Primi Piani: le icone del cinema italiano in 50 ritratti

Da Fellini a Mastroianni, da Monica Vitti a Robert Mitchum: a Roma la mostra fotografica per rendere omaggio al genio di Pino Settanni.

“Se un giorno smettessi di sognare, forse smetterei di lavorare”. Questa frase raccoglie in pieno il pensiero di Pino Settanni, fotografo e ritrattista di alcuni fra i più importanti personaggi del mondo della cultura e dello spettacolo.

Dopo il successo di pubblico della mostra nella scorsa primavera, Istituto Luce Cinecittà torna a celebrare il genio fotografico di Settanni, scomparso nel 2010, con un’esposizione che si annuncia come uno degli eventi imperdibili dell’estate romana, e che vuole rendere omaggio alla sua opera tanto nota quanto inimitabile.

Ritrattista delle stelle, delle icone e dei protagonisti del cinema italiano, l’obiettivo di Settanni, con una chiaroveggenza psicologica, riesce a ritrarre registi e attori al naturale, facendone emergere la personalità in una luce nuova e originale.

Una mostra o meglio un percorso fatto di volti di attrici, attori, divi, registi, immagini note e presenti nella memoria collettiva, e altre meno conosciute e inedite, dedicate a personaggi parte del nostro immaginario. Il racconto del fascino, del segreto, dei successi di una stagione straordinaria del nostro cinema, in significativa coincidenza con gli 80 anni festeggiati quest’anno da Cinecittà.

Un corpus dalla tecnica riconoscibile, icastica, di formidabile semplicità comunicativa: un’opera al nero, quello di tutti i fondali in cui Settanni ospita i suoi soggetti (spesso amici del fotografo) accompagnati da un oggetto, simbolo elettivo, scelto dagli stessi protagonisti. Opere al nero, ma da cui esplode un mondo di colori. Settanni riesce con straordinaria sapienza a creare un personaggio e a farne emergere l’anima.

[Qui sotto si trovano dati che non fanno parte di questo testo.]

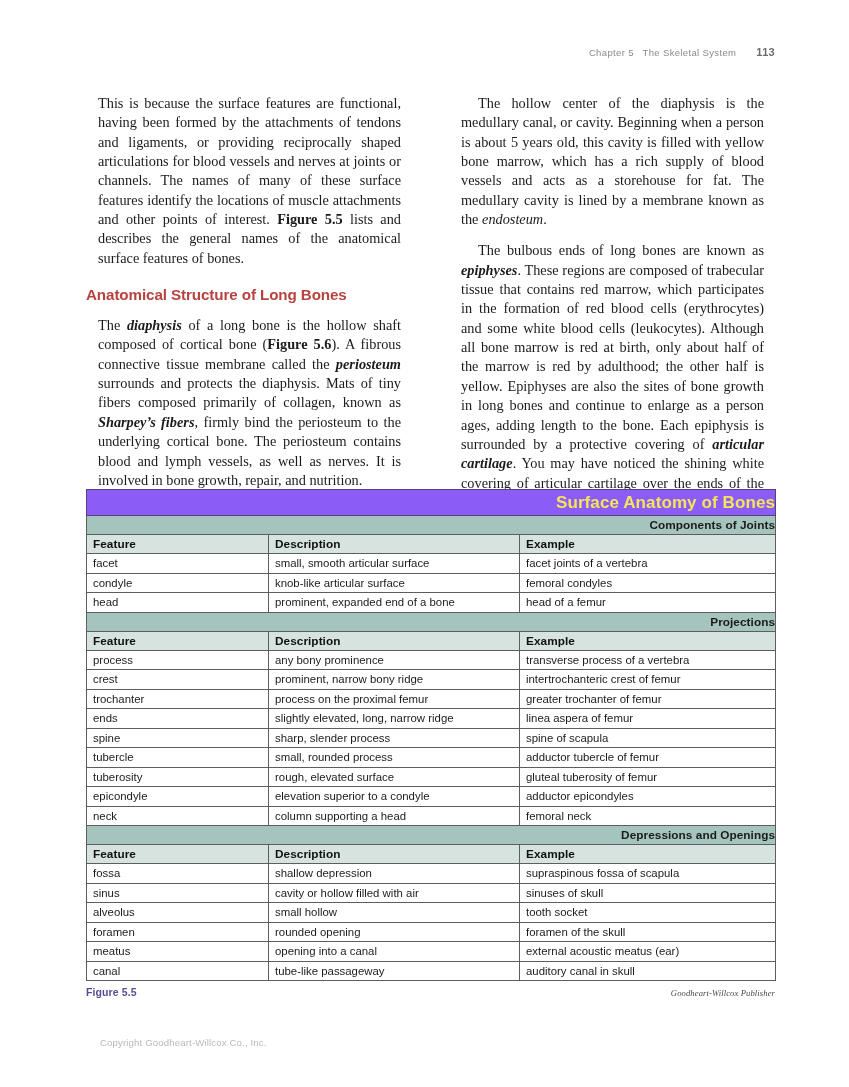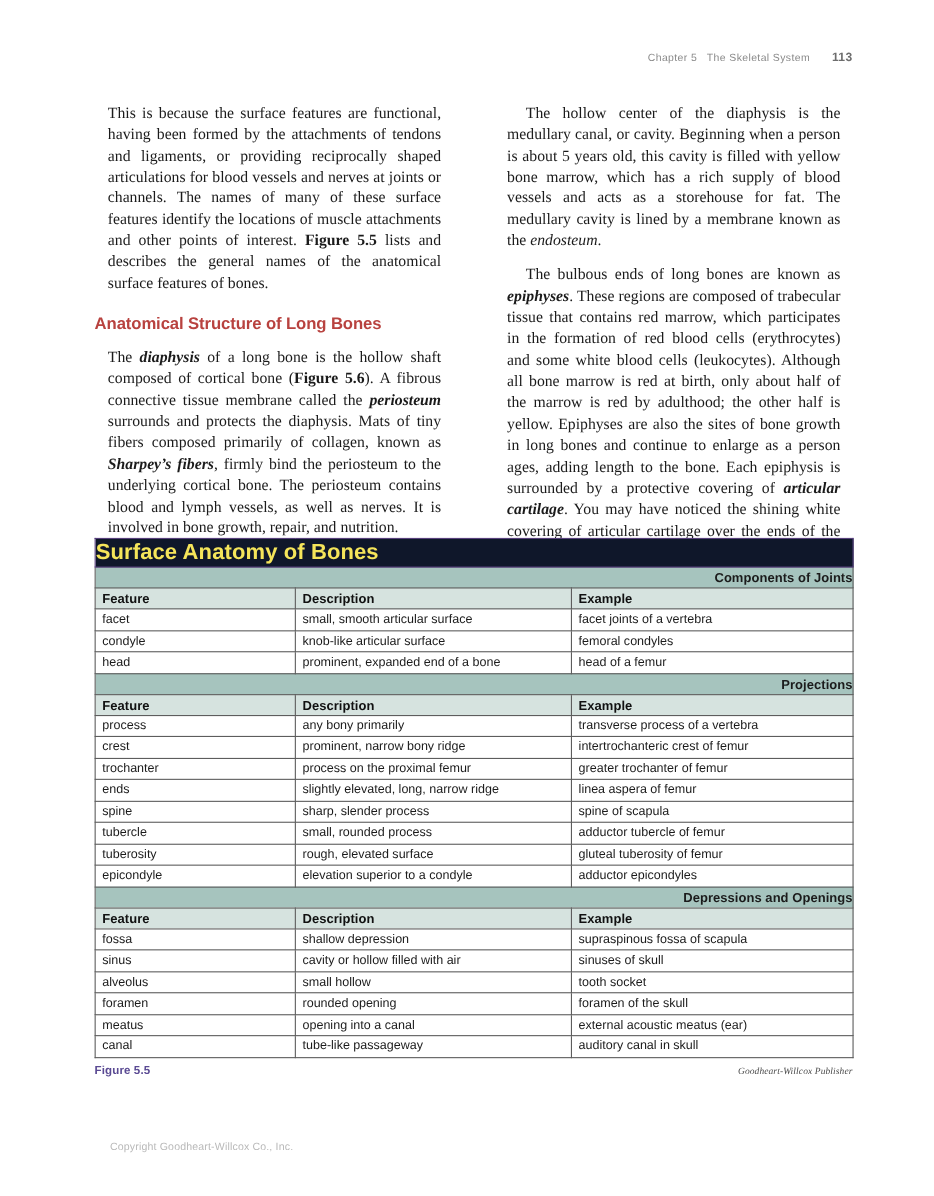"Surface Anatomy of Bones" .tbl-title { background: #0f172a -> #8b5cf6; font-size: 20px -> 17px; text-align: left -> right }
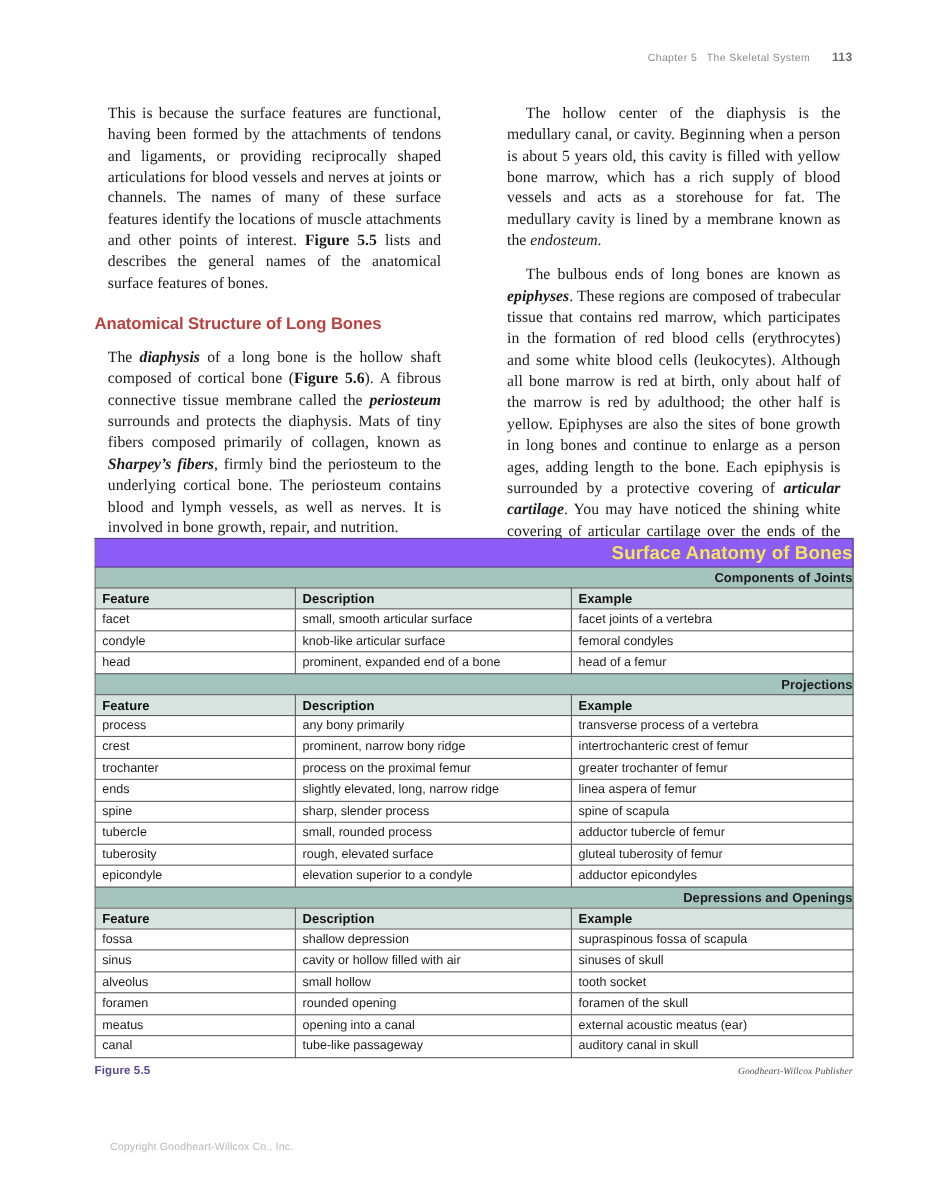"any bony primarily" td.tbl-cell { text: primarily -> prominence }
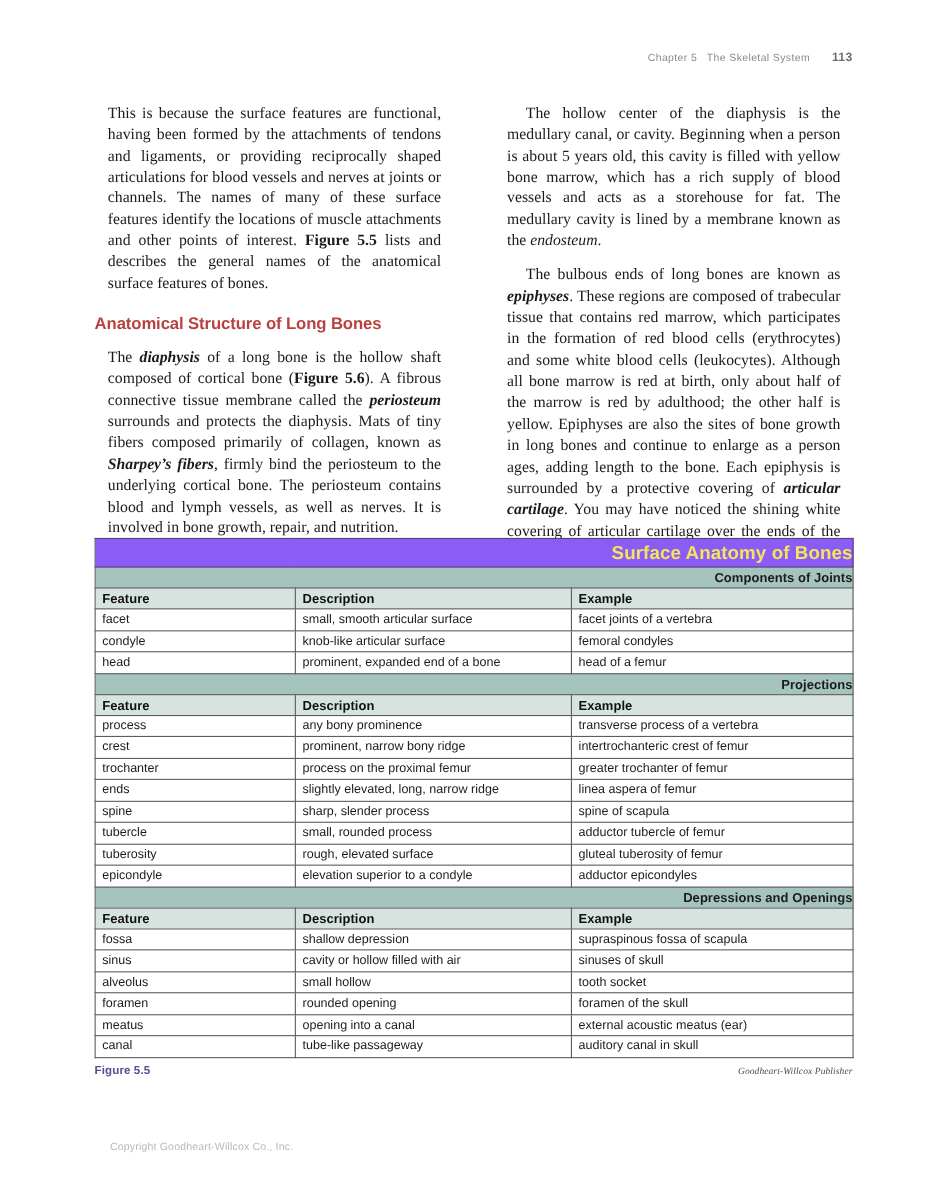"neck" tr { html: none -> <tr> <td>neck</td> <td>column supporting a head</td> <td>femoral neck</td> </tr> }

Un viaggio dove si avrà modo di incontrare Federico Fellini in una deflagrazione di matite, il mitico Monicelli in veste di ‘monaco’, Mastroianni scolpito in un remake a colori e maturo de La dolce vita sulla spiaggia, Monica Vitti ipnotica dietro un uovo di struzzo, un’estatica Ornella Muti, Robert Mitchum e Sergio Leone scolpiti come nei piani ravvicinati dei loro film. E ancora Mariangela Melato, i fratelli Taviani, un inquietante Dario Argento, empatico, un Lino Banfi e una Edwige Fenech come non li avete mai visti, Massimo Troisi, immortale nella sua sensibilità, accanto all’affabile divismo della Loren, di Nino Manfredi e tanti altri.

Compaiono le familiari ‘sciarpe rosse’, uno degli oggetti feticcio dello stesso Settanni, che le presta ai compagni di viaggio come un filo a unirne gli sguardi, e che avvolgono Carlo Verdone, Pupi Avati, Lina Wertmuller, Franco Nero…

Una vera festa del fascino, della complicità, della sensualità del cinema.

Settanni diventa così regista, oltre che fotografo, trasformando le immagini in fotogrammi in movimento come in un film, di cui Settanni è stato non solo eccelso direttore della fotografia, ma un compagno di strada che con la sintesi e la magia del suo mestiere ha messo in scena un magnifico intreccio e un cast di stelle.

All’ingresso dell’esposizione un curioso omaggio audio, quasi un’introduzione alla mostra: le registrazioni sonore di Federico Fellini, Mario Monicelli e Sergio Leone, che raccontano il loro rapporto con Cinecittà, e la loro personalissima idea del lavoro nella Fabbrica dei Sogni.

A conferma di una mostra che rappresenta un’ideale conversazione tra il fotografo Settanni e il grande schermo.

Inoltre la mostra è impreziosita da uno speciale video installato su schermo, per la cura di Roland Sejko, che con le immagini del grande Archivio Luce ripercorre i primi 80 anni di Cinecittà: i suoi Teatri, i set, i divi. Una panoramica di un secolo di sogni.

Le immagini di questa mostra provengono tutte dal Fondo fotografico Pino Settanni, acquisito dall’Archivio Luce nel 2015: un tesoro di oltre 60.000 scatti, di cui Luce va completando digitalizzazione e catalogazione, e organizzando eventi espositivi per diffonderne l’opera, tra fotografia, realtà e cinema.

Primi Piani – Le icone del cinema italiano fotografate da Pino Settanni, promossa e organizzata da Istituto Luce Cinecittà, apre le porte al pubblico mercoledì 26 luglio, presso il Teatro dei Dioscuri al Quirinale, fino al 24 settembre (con chiusura dal 12 al 18 agosto). L’ingresso è gratuito.